This is a standalone script located in the project's root directory that finds the most recently generated image and posts it to Reddit.

Manual Usage:

You can run this script manually from your terminal. This is great for testing or one-off posts.

  • Post the latest OVERALL summary image to r/rstat:

    python post_to_reddit.py
    
  • Post the latest DAILY image for a specific subreddit:

    python post_to_reddit.py --subreddit wallstreetbets
    
  • Post the latest WEEKLY image for a specific subreddit:

    python post_to_reddit.py --subreddit wallstreetbets --weekly
    
  • Post to a different target subreddit (e.g., a test subreddit):

    python post_to_reddit.py --target-subreddit MyTestSub
    

Setting Up the Cron Job for Full Automation

To run the entire pipeline automatically every day, you can use a simple shell script controlled by cron.

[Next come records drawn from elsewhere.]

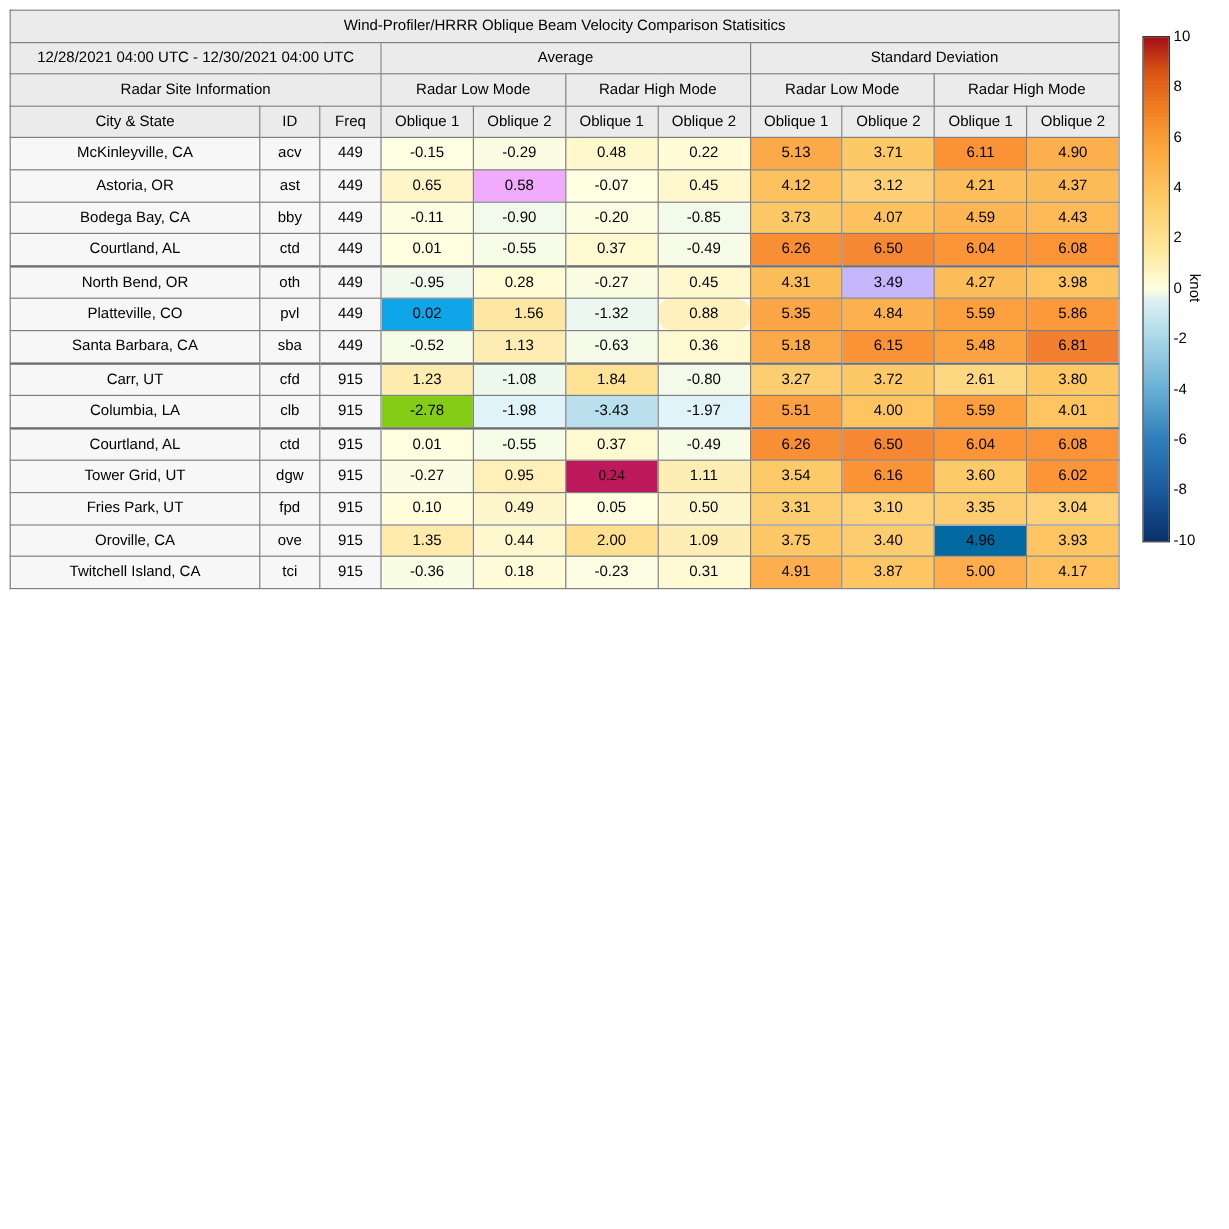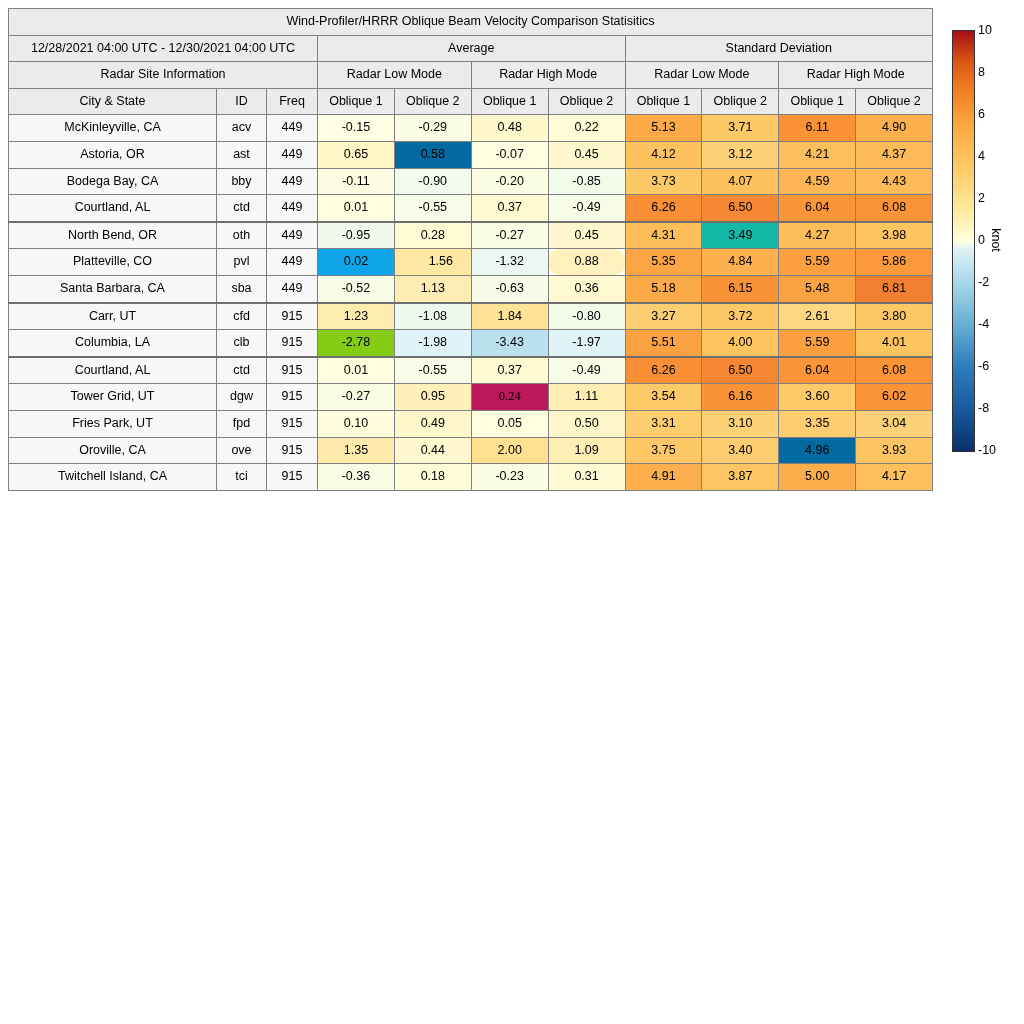--- a/index.html
+++ b/index.html
@@ -143,21 +143,21 @@
           <td class="val" style="background-color: rgb(252, 170, 72);">5.13</td>
           <td class="val" style="background-color: rgb(253, 200, 102);">3.71</td>
           <td class="val" style="background-color: rgb(251, 147, 54);">6.11</td>
           <td class="val" style="background-color: rgb(253, 175, 77);">4.90</td>
         </tr>
         <tr>
           <td class="city">Astoria, OR</td>
           <td class="idc">ast</td>
           <td class="freqc">449</td>
           <td class="val" style="background-color: rgb(255, 245, 198); margin-left: 20px;">0.65</td>
-          <td class="val" style="background-color: #0369a1; text-align: center;">0.58</td>
+          <td class="val" style="background-color: #f0abfc; text-align: center;">0.58</td>
           <td class="val" style="background-color: rgb(254, 255, 225);">-0.07</td>
           <td class="val" style="background-color: rgb(255, 248, 206);">0.45</td>
           <td class="val" style="background-color: rgb(253, 193, 93);">4.12</td>
           <td class="val" style="background-color: rgb(253, 208, 117);">3.12</td>
           <td class="val" style="background-color: rgb(253, 191, 91);">4.21</td>
           <td class="val" style="background-color: rgb(253, 187, 88);">4.37</td>
         </tr>
         <tr>
           <td class="city">Bodega Bay, CA</td>
           <td class="idc">bby</td>
@@ -186,21 +186,21 @@
         </tr>
         <tr>
           <td class="city">North Bend, OR</td>
           <td class="idc">oth</td>
           <td class="freqc">449</td>
           <td class="val" style="background-color: rgb(240, 249, 235);">-0.95</td>
           <td class="val" style="background-color: rgb(255, 251, 213);">0.28</td>
           <td class="val" style="background-color: rgb(251, 253, 227);">-0.27</td>
           <td class="val" style="background-color: rgb(255, 248, 206);">0.45</td>
           <td class="val" style="background-color: rgb(253, 189, 89);">4.31</td>
-          <td class="val" style="background-color: #14b8a6;">3.49</td>
+          <td class="val" style="background-color: #c4b5fd;">3.49</td>
           <td class="val" style="background-color: rgb(253, 190, 90);">4.27</td>
           <td class="val" style="background-color: rgb(253, 196, 95);">3.98</td>
         </tr>
         <tr>
           <td class="city">Platteville, CO</td>
           <td class="idc">pvl</td>
           <td class="freqc">449</td>
           <td class="val" style="background-color: #0ea5e9;">0.02</td>
           <td class="val" style="background-color: rgb(254, 231, 162); padding-left: 16px;">1.56</td>
           <td class="val" style="background-color: rgb(235, 247, 240);">-1.32</td>

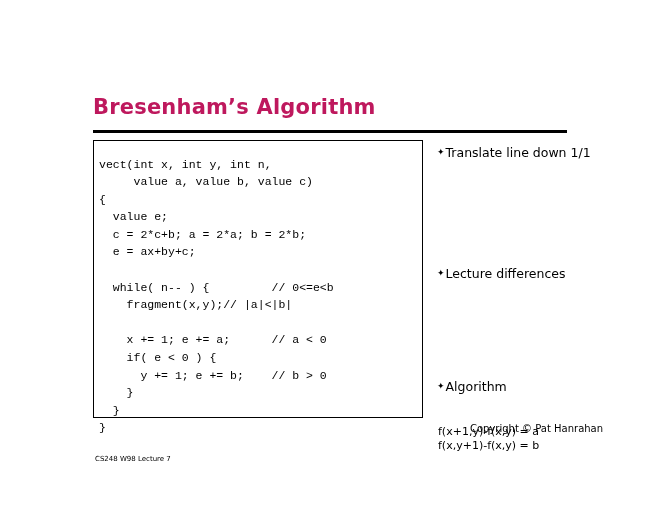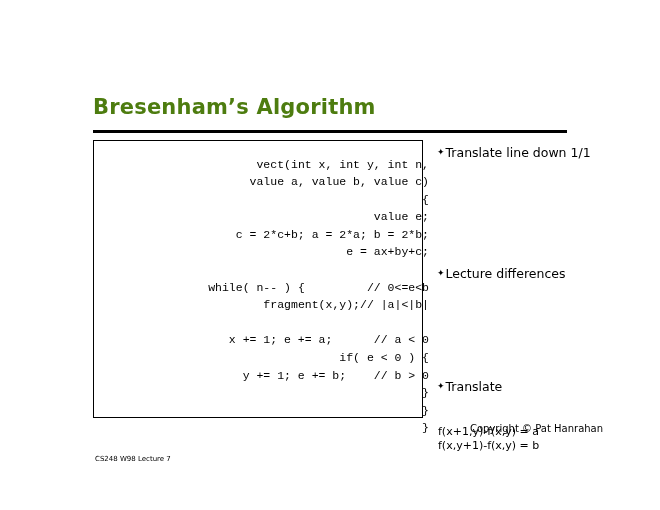--- a/index.html
+++ b/index.html
@@ -19,21 +19,21 @@
     height: 510px;
     background: #ffffff;
   }
   .title {
     position: absolute;
     left: 93px;
     top: 95px;
     font-family: "DejaVu Sans", sans-serif;
     font-size: 21px;
     font-weight: bold;
-    color: #4d7c0f;
+    color: #be185d;
     letter-spacing: 0.2px;
   }
   .title-rule {
     position: absolute;
     left: 93px;
     top: 130px;
     width: 474px;
     height: 3px;
     background: #000000;
   }
@@ -50,21 +50,20 @@
   .code-text {
     position: absolute;
     left: 99px;
     top: 144px;
     width: 330px;
     font-family: "Liberation Mono", monospace;
     font-size: 11.5px;
     line-height: 17.6px;
     color: #000000;
     white-space: pre;
-    text-align: right;
   }
   .bullets {
     position: absolute;
     left: 437px;
     top: 145px;
     width: 215px;
   }
   .bullet {
     position: absolute;
     font-family: "DejaVu Sans", sans-serif;
@@ -140,21 +139,21 @@
       <span class="dot">✦</span><span>Translate line down 1/1</span>
     </div>
 
     <div class="bullet b2">
       <span class="dot">✦</span><span>Lecture differences</span>
       <pre class="subnote">f(x+1,y)-f(x,y) = a
 f(x,y+1)-f(x,y) = b</pre>
     </div>
 
     <div class="bullet b3">
-      <span class="dot">✦</span><span>Translate</span>
+      <span class="dot">✦</span><span>Algorithm</span>
     </div>
 
   </div>
 
   <div class="footer-left">CS248 W98 Lecture 7</div>
   <div class="footer-right">Copyright © Pat Hanrahan</div>
 
 </div>
 
 </body></html>

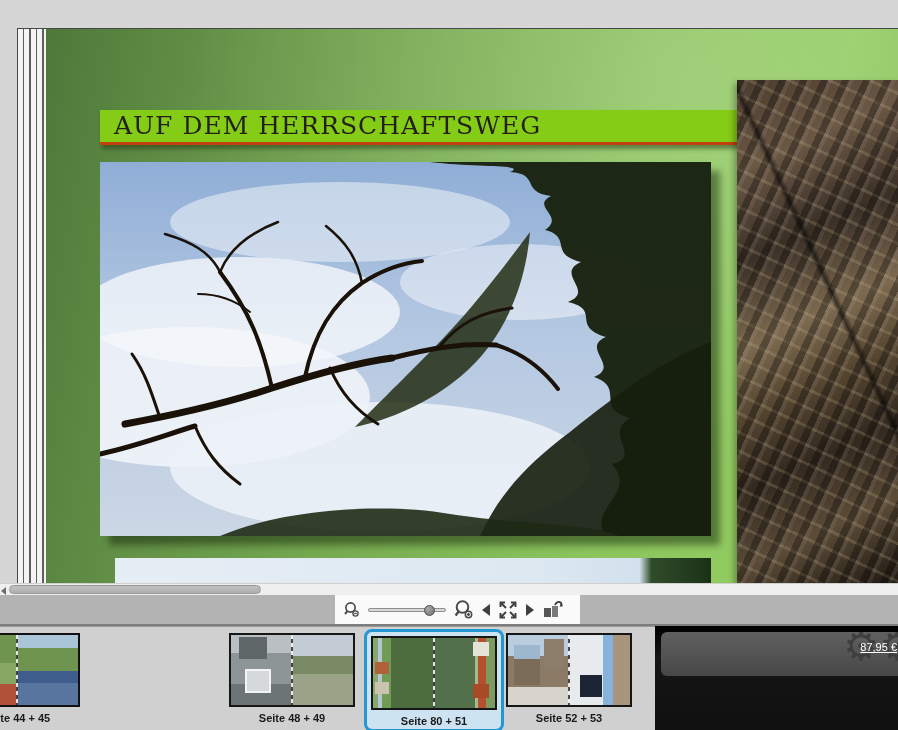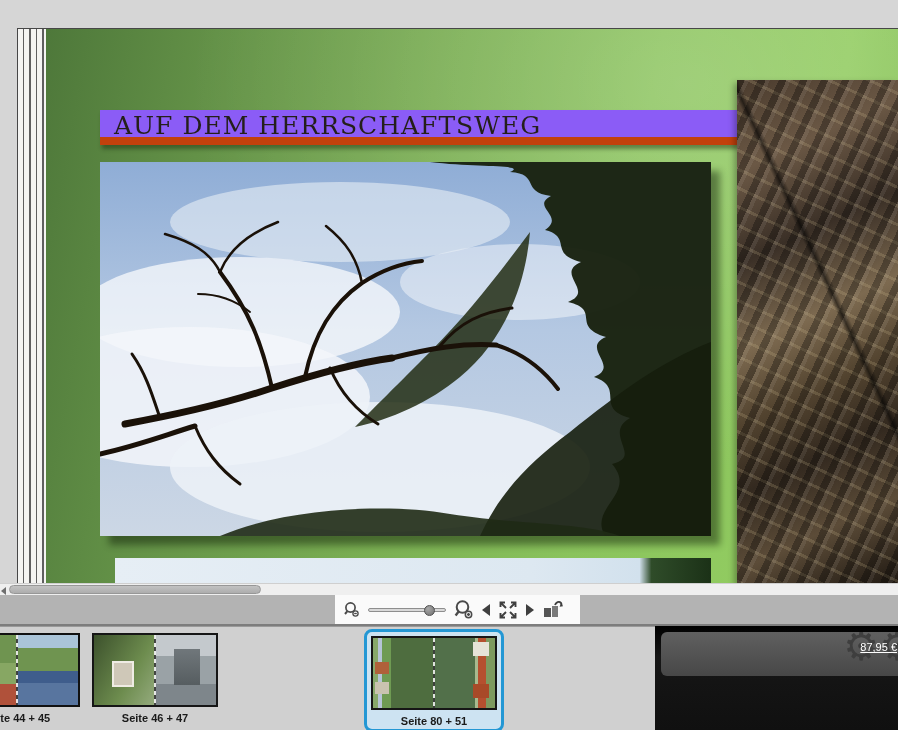--- a/index.html
+++ b/index.html
@@ -8,22 +8,22 @@
 
   
   .page-border{position:absolute;left:17px;top:28px;width:900px;height:556px;border:1px solid #474747;box-sizing:border-box;}
   .page-stack{position:absolute;left:18px;top:29px;width:28px;height:554px;
     background:repeating-linear-gradient(to right,#f4f4f2 0 5px,#5f5f5f 5px 6.5px);}
   .page-green{position:absolute;left:46px;top:29px;width:852px;height:554px;
     background:
       radial-gradient(ellipse at 75% 10%,rgba(255,255,255,0.18),transparent 55%),
       linear-gradient(100deg,#4e783a 0%,#639147 18%,#79ad52 42%,#8ac35c 65%,#92cc61 85%,#84bd55 100%);}
 
-  .title-bar{position:absolute;left:100px;top:110px;width:637px;height:35px;background:#8b5cf6;
-    border-bottom:8px solid #c2410c;box-shadow:2px 4px 4px rgba(25,40,12,0.45);box-sizing:border-box;
+  .title-bar{position:absolute;left:100px;top:110px;width:637px;height:35px;background:#84cc16;
+    border-bottom:3px solid #c2410c;box-shadow:2px 4px 4px rgba(25,40,12,0.45);box-sizing:border-box;
     font-family:"DejaVu Serif","Liberation Serif",serif;font-size:25px;letter-spacing:1px;color:#241f1a;
     line-height:31px;padding-left:14px;overflow:hidden;white-space:nowrap;}
 
   .photo-tree{position:absolute;left:100px;top:162px;width:611px;height:374px;
     box-shadow:9px 9px 7px rgba(10,25,5,0.45);overflow:hidden;}
   .photo-tree svg{display:block;width:100%;height:100%;}
 
   .photo-rock{position:absolute;left:737px;top:80px;width:161px;height:503px;
     background:
       linear-gradient(65deg,transparent 57%,rgba(0,0,0,0.55) 58.2%,transparent 59.6%),
@@ -205,45 +205,56 @@
 
     <div class="thumb t1" style="left:-46px">
       <div class="thumb-img">
         <div class="half l t1l"></div>
         <div class="half r t1r"></div>
         <div class="fold"></div>
       </div>
       <div class="thumb-label">Seite 44 + 45</div>
     </div>
 
-    <div class="thumb t2" style="left:92px">
-      <div class="thumb-img">
-        <div class="half l t2l"></div>
-        <div class="half r t2r"></div>
-        <div class="chip" style="left:18px;top:26px;width:22px;height:26px;background:#cfc8b8;box-shadow:inset 0 0 0 2px #efece4;"></div>
-        <div class="chip" style="left:80px;top:14px;width:26px;height:36px;background:linear-gradient(#70777b,#565d60);"></div>
-        <div class="fold"></div>
-      </div>
-      <div class="thumb-label">Seite 46 + 47</div>
-    </div>
-
+
+    <div class="thumb t3" style="left:229px">
+      <div class="thumb-img">
+        <div class="half l t3l"></div>
+        <div class="half r t3r"></div>
+        <div class="chip" style="left:8px;top:2px;width:28px;height:22px;background:#5f6668;"></div>
+        <div class="chip" style="left:14px;top:34px;width:26px;height:24px;background:#d6d9db;box-shadow:inset 0 0 0 2px #f2f3f4;"></div>
+        <div class="fold"></div>
+      </div>
+      <div class="thumb-label">Seite 48 + 49</div>
+    </div>
 
     <div class="thumb t4 selected" style="left:364px">
       <div class="thumb-img">
         <div class="half l t4l"></div>
         <div class="half r t4r"></div>
         <div class="chip" style="left:2px;top:24px;width:14px;height:12px;background:#b0613a;"></div>
         <div class="chip" style="left:2px;top:44px;width:14px;height:12px;background:#c9c3b0;"></div>
         <div class="chip" style="left:100px;top:4px;width:16px;height:14px;background:#e6e3d8;"></div>
         <div class="chip" style="left:100px;top:46px;width:16px;height:14px;background:#a84a28;"></div>
         <div class="fold"></div>
       </div>
       <div class="thumb-label">Seite 80 + 51</div>
     </div>
 
+    <div class="thumb t5" style="left:506px">
+      <div class="thumb-img">
+        <div class="half l t5l"></div>
+        <div class="half r t5r"></div>
+        <div class="chip" style="left:6px;top:10px;width:26px;height:40px;background:linear-gradient(#9db8cd 0 35%,#7a6c58 35% 100%);"></div>
+        <div class="chip" style="left:36px;top:4px;width:20px;height:30px;background:#8d7e6b;"></div>
+        <div class="chip" style="left:72px;top:40px;width:22px;height:22px;background:#1d2433;"></div>
+        <div class="fold"></div>
+      </div>
+      <div class="thumb-label">Seite 52 + 53</div>
+    </div>
   </div>
 
   <div class="cart">
     <div class="product-panel">
       <span class="gear-decoration">⚙⚙</span>
       <a class="price-link">87,95 €</a>
     </div>
   </div>
 
 </div>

Step 1: Create a Job Script

Create a file named run_daily_job.sh in the root of your project directory. This script will run all the necessary commands in the correct order.

run_daily_job.sh:

#!/bin/bash

# CRITICAL: Navigate to the project directory using an absolute path.
# Replace '/path/to/your/project/reddit_stock_analyzer' with your actual path.
cd /path/to/your/project/reddit_stock_analyzer

# CRITICAL: Activate the virtual environment using an absolute path.
source /path/to/your/project/reddit_stock_analyzer/.venv/bin/activate

echo "--- Starting RSTAT Daily Job on $(date) ---"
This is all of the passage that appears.